▶ [Exercise details]: Please say how many lines in the entries below hold the string "inactive", with no other words.

◆ ◆ ◆ ◆

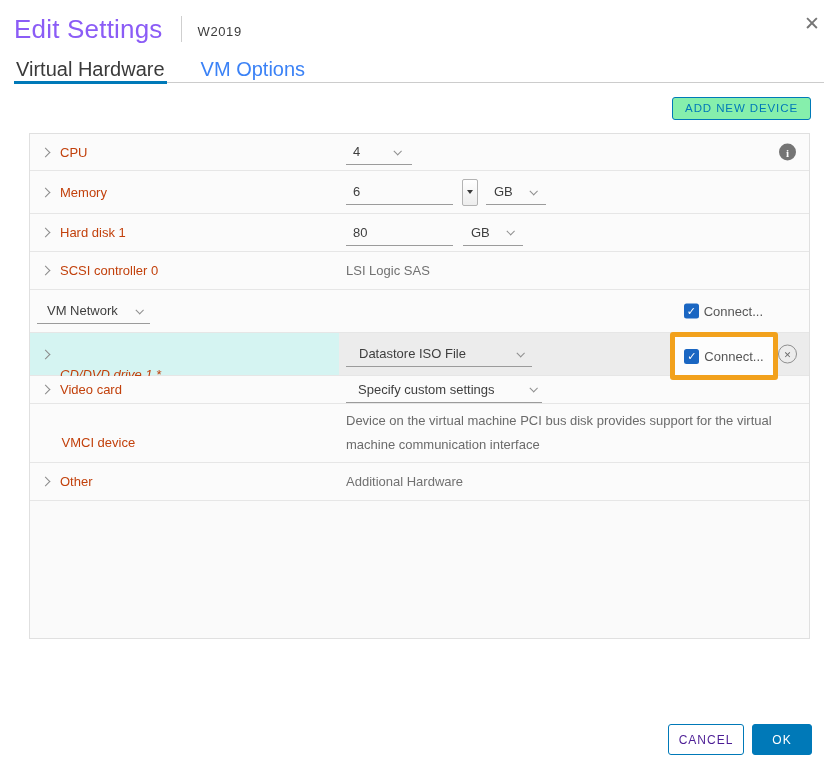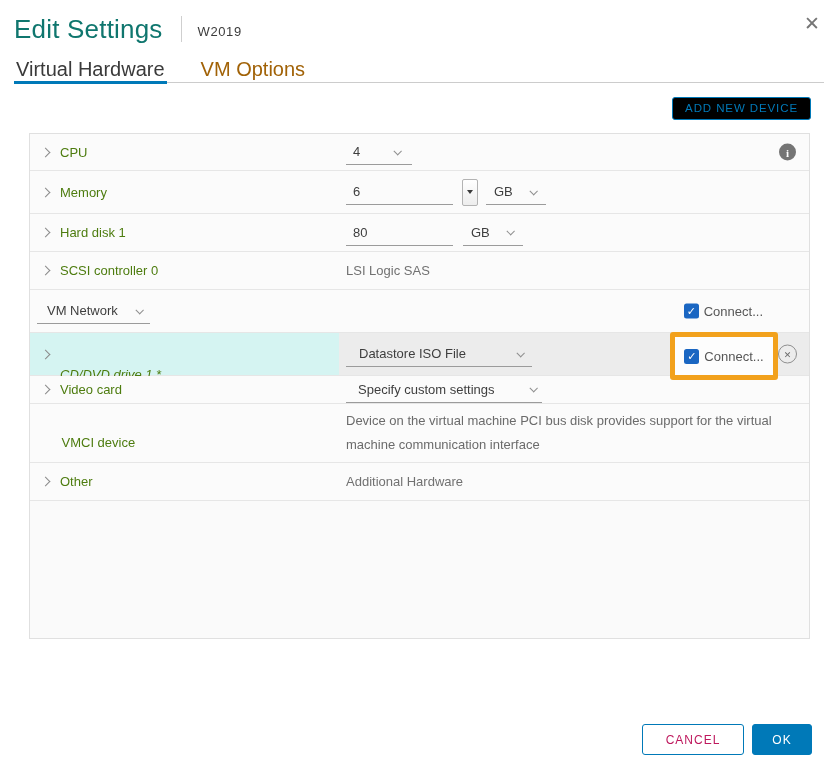--- a/index.html
+++ b/index.html
@@ -9,7 +9,7 @@
 
   
   .header { padding:12px 14px 0 14px; display:flex; align-items:center; height:46px; }
-  .title { font-size:26px; font-weight:400; color:#0f766e; letter-spacing:.2px; }
+  .title { font-size:26px; font-weight:400; color:#8b5cf6; letter-spacing:.2px; }
   .title-divider { width:1px; height:26px; background:#cfcfcf; margin:0 16px 0 18px; }
   .vm-name { font-size:13px; font-weight:400; color:#3c3c3c; letter-spacing:.6px; margin-top:4px; }
   .close-btn { margin-left:auto; align-self:flex-start; font-size:19px; color:#767676;

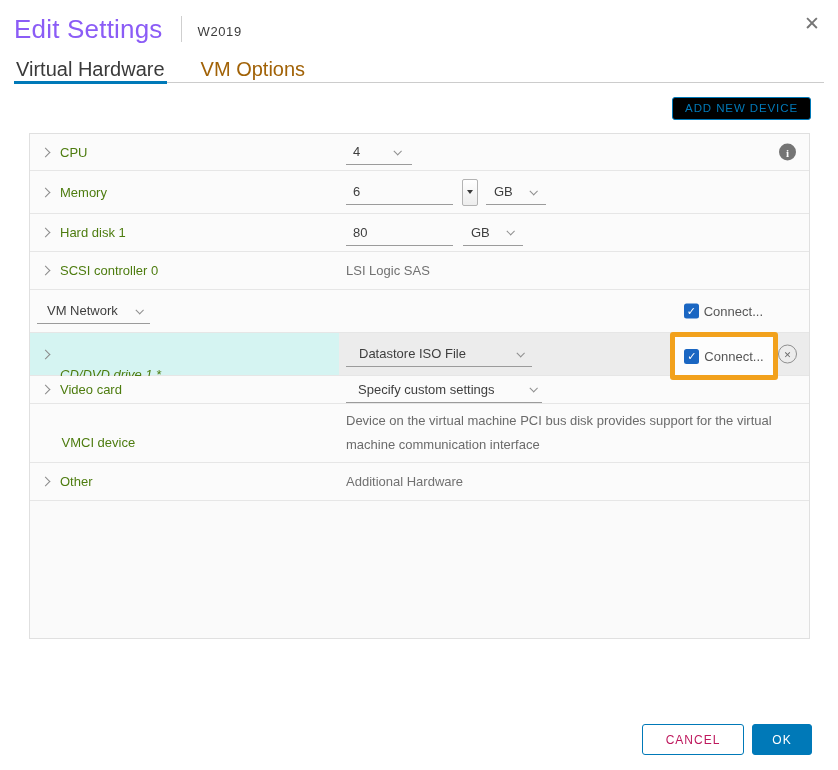--- a/index.html
+++ b/index.html
@@ -20,7 +20,7 @@
   .tab { font-size:20px; padding:0 2px 8px 2px; margin-right:32px; cursor:pointer; position:relative; }
   .tab.active { color:#3a3a3a; font-weight:400; }
   .tab.active::after { content:""; position:absolute; left:0; right:0; bottom:-2px; height:3px; background:#0079b8; }
-  .tab.inactive { color:#a16207; }
+  .tab.inactive { color:#3b82f6; }
 
   
   .toolbar { display:flex; justify-content:flex-end; margin:14px 27px 0 29px; height:23px; }

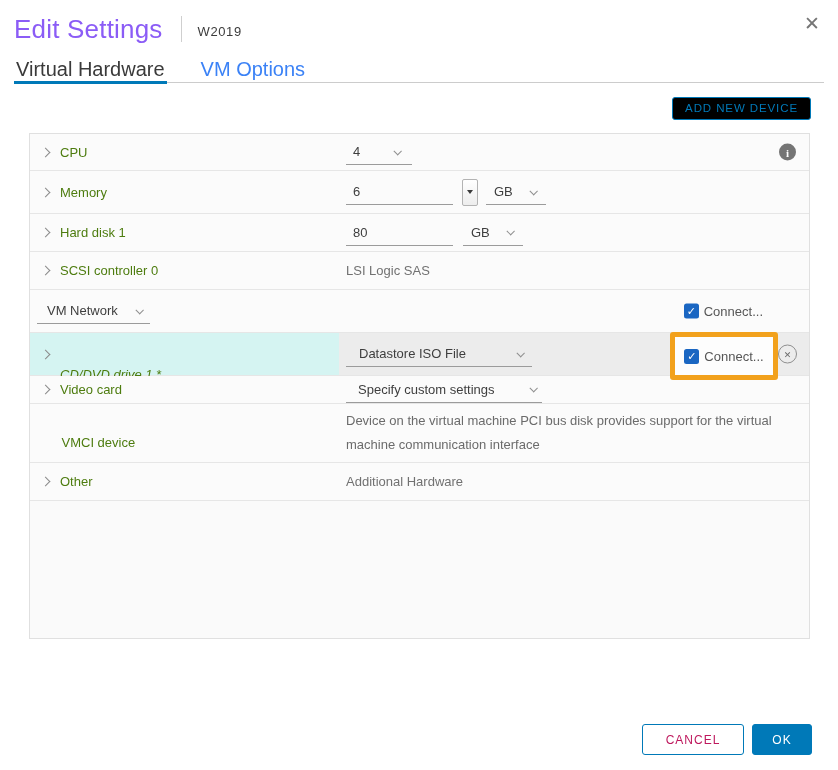--- a/index.html
+++ b/index.html
@@ -24,7 +24,7 @@
 
   
   .toolbar { display:flex; justify-content:flex-end; margin:14px 27px 0 29px; height:23px; }
-  .btn-outline { background:#000000; border:1px solid #0079b8; color:#0079b8; border-radius:3px;
+  .btn-outline { background:#86efac; border:1px solid #0079b8; color:#0079b8; border-radius:3px;
     font-size:11.5px; letter-spacing:.9px; font-weight:500; padding:0 12px; height:23px;
     line-height:21px; cursor:pointer; font-family:"Liberation Sans", sans-serif; }
 

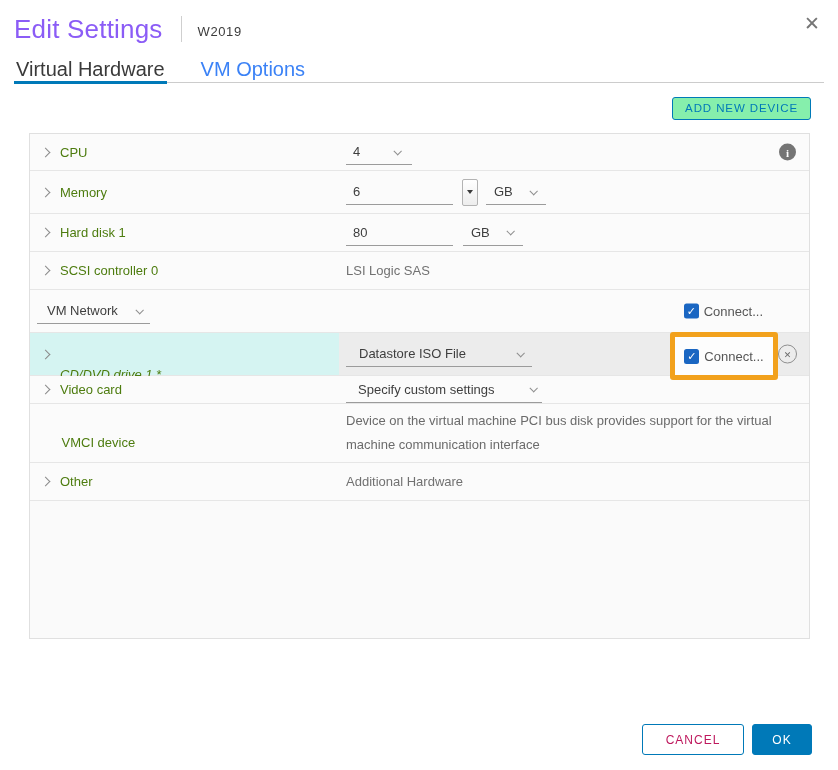--- a/index.html
+++ b/index.html
@@ -41,7 +41,7 @@
   .chev { width:7px; height:7px; border-top:1.5px solid #8a8a8a; border-right:1.5px solid #8a8a8a;
     transform:rotate(45deg); display:inline-block; margin:0 11px 0 3px; cursor:pointer; flex:0 0 auto; }
   .chev-spacer { width:22.5px; flex:0 0 auto; }
-  .row-label { color:#4d7c0f; }
+  .row-label { color:#c2410c; }
   .row-label.italic { font-style:italic;margin-top:40px; }
   .cell-control { display:flex; align-items:center; padding-left:7px; }
   .static-val { color:#717171; }

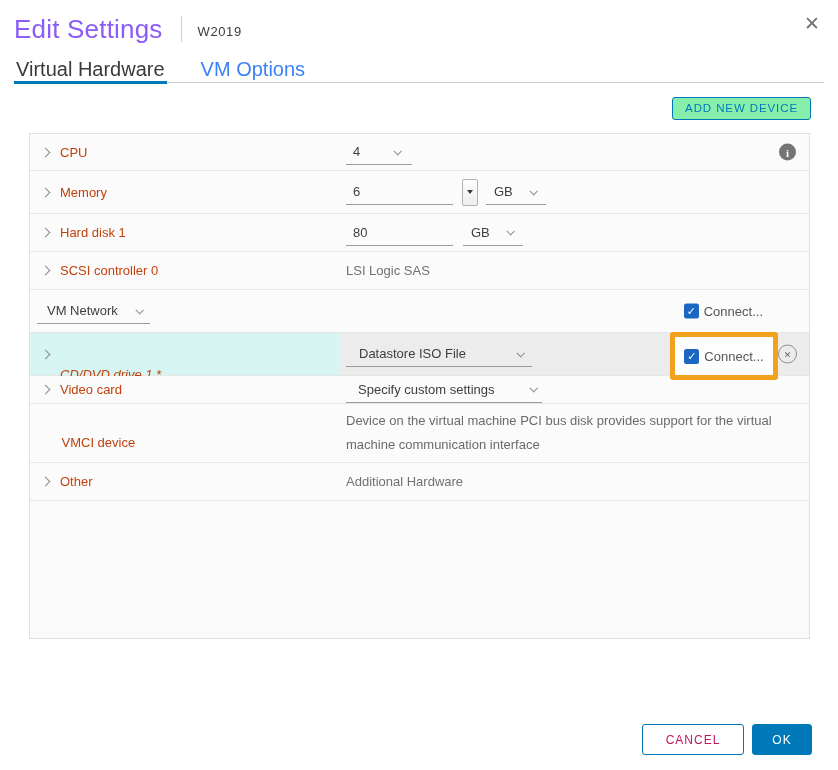--- a/index.html
+++ b/index.html
@@ -90,8 +90,8 @@
 
   
   .footer { position:absolute; right:26px; bottom:15px; display:flex; }
-  .btn-cancel { background:#fff; border:1px solid #0079b8; color:#be185d; border-radius:3px;
-    font-size:12px; letter-spacing:1px; font-weight:500; width:102px; height:31px;
+  .btn-cancel { background:#fff; border:1px solid #0079b8; color:#4c1d95; border-radius:3px;
+    font-size:12px; letter-spacing:1px; font-weight:500; width:76px; height:31px;
     cursor:pointer; font-family:"Liberation Sans", sans-serif; }
   .btn-ok { background:#0079b8; border:1px solid #0079b8; color:#fff; border-radius:3px;
     font-size:12px; letter-spacing:1px; font-weight:500; width:60px; height:31px;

◆ ◆ ◆ ◆

▶ [Your solution]: 2